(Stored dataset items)
[Start of Attachment]

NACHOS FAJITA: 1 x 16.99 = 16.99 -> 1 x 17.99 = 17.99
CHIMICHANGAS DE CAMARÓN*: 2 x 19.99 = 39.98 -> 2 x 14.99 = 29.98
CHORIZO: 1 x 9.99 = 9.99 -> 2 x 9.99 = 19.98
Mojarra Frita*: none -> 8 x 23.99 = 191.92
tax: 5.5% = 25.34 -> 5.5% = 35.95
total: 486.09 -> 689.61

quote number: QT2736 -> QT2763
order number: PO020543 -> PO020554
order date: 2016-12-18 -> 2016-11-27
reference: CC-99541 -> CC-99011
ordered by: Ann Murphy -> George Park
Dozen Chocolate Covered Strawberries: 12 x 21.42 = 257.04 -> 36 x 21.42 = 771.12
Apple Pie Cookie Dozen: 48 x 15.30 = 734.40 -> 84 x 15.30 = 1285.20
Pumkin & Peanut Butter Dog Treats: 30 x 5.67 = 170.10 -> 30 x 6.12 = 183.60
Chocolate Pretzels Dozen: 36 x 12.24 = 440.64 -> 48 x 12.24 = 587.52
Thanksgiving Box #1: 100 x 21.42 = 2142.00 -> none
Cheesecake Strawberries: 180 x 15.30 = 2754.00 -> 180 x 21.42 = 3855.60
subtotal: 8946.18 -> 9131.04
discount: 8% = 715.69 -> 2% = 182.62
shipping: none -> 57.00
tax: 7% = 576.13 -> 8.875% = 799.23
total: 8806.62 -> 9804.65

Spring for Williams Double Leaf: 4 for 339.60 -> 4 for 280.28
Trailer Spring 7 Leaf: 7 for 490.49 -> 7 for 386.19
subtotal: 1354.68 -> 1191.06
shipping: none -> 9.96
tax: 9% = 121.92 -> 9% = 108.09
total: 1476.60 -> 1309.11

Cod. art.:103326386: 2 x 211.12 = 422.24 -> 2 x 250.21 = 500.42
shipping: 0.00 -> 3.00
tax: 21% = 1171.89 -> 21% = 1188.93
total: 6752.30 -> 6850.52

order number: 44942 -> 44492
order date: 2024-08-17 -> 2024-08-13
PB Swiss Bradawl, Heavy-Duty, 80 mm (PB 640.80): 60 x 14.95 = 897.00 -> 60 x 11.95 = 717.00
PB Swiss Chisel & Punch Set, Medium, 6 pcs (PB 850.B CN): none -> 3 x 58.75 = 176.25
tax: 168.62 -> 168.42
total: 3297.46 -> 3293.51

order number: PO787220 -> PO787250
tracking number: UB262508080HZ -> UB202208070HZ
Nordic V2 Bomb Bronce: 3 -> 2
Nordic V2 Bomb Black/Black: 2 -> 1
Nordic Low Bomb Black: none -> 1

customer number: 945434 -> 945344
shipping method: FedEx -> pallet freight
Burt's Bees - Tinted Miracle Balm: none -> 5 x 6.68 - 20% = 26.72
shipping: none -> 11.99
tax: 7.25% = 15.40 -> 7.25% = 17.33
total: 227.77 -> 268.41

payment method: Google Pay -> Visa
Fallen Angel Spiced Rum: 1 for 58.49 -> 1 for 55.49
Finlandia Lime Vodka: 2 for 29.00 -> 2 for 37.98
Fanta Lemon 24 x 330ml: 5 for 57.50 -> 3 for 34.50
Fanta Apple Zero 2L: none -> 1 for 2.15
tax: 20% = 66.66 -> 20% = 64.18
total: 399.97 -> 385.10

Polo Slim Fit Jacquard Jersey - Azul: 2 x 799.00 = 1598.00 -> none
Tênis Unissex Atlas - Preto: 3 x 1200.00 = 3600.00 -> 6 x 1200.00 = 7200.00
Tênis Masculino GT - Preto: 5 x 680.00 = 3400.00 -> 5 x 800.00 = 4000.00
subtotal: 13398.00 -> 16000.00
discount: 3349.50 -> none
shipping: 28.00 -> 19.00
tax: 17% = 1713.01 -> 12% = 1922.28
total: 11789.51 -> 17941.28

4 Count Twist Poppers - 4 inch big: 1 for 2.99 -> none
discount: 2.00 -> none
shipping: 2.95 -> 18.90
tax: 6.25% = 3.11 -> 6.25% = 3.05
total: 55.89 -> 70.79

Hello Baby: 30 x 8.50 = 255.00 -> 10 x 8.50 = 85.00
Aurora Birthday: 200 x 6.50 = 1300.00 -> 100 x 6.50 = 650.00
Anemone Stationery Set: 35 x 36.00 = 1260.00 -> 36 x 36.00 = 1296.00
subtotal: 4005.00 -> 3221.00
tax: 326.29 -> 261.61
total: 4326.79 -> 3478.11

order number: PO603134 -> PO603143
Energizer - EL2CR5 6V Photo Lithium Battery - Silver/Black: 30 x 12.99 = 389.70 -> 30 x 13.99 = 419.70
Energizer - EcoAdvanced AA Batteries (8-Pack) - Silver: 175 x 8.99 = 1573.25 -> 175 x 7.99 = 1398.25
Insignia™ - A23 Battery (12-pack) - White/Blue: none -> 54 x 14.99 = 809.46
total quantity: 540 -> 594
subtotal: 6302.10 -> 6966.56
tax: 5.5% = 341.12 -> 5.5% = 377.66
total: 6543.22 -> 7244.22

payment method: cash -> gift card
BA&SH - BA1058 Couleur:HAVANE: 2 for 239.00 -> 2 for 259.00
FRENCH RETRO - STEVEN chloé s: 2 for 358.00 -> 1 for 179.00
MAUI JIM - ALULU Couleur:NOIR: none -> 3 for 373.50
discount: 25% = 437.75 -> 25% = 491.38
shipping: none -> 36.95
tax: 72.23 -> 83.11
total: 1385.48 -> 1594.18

[End of Attachment]

§ **WHAT THE EXERCISE ASKS**: Please set down again, word for word, only the lines from the start of the entries through the line with "shipping: none -> 9.96", both ends included.

§ **OUTPUT FOR THIS TASK**:
NACHOS FAJITA: 1 x 16.99 = 16.99 -> 1 x 17.99 = 17.99
CHIMICHANGAS DE CAMARÓN*: 2 x 19.99 = 39.98 -> 2 x 14.99 = 29.98
CHORIZO: 1 x 9.99 = 9.99 -> 2 x 9.99 = 19.98
Mojarra Frita*: none -> 8 x 23.99 = 191.92
tax: 5.5% = 25.34 -> 5.5% = 35.95
total: 486.09 -> 689.61

quote number: QT2736 -> QT2763
order number: PO020543 -> PO020554
order date: 2016-12-18 -> 2016-11-27
reference: CC-99541 -> CC-99011
ordered by: Ann Murphy -> George Park
Dozen Chocolate Covered Strawberries: 12 x 21.42 = 257.04 -> 36 x 21.42 = 771.12
Apple Pie Cookie Dozen: 48 x 15.30 = 734.40 -> 84 x 15.30 = 1285.20
Pumkin & Peanut Butter Dog Treats: 30 x 5.67 = 170.10 -> 30 x 6.12 = 183.60
Chocolate Pretzels Dozen: 36 x 12.24 = 440.64 -> 48 x 12.24 = 587.52
Thanksgiving Box #1: 100 x 21.42 = 2142.00 -> none
Cheesecake Strawberries: 180 x 15.30 = 2754.00 -> 180 x 21.42 = 3855.60
subtotal: 8946.18 -> 9131.04
discount: 8% = 715.69 -> 2% = 182.62
shipping: none -> 57.00
tax: 7% = 576.13 -> 8.875% = 799.23
total: 8806.62 -> 9804.65

Spring for Williams Double Leaf: 4 for 339.60 -> 4 for 280.28
Trailer Spring 7 Leaf: 7 for 490.49 -> 7 for 386.19
subtotal: 1354.68 -> 1191.06
shipping: none -> 9.96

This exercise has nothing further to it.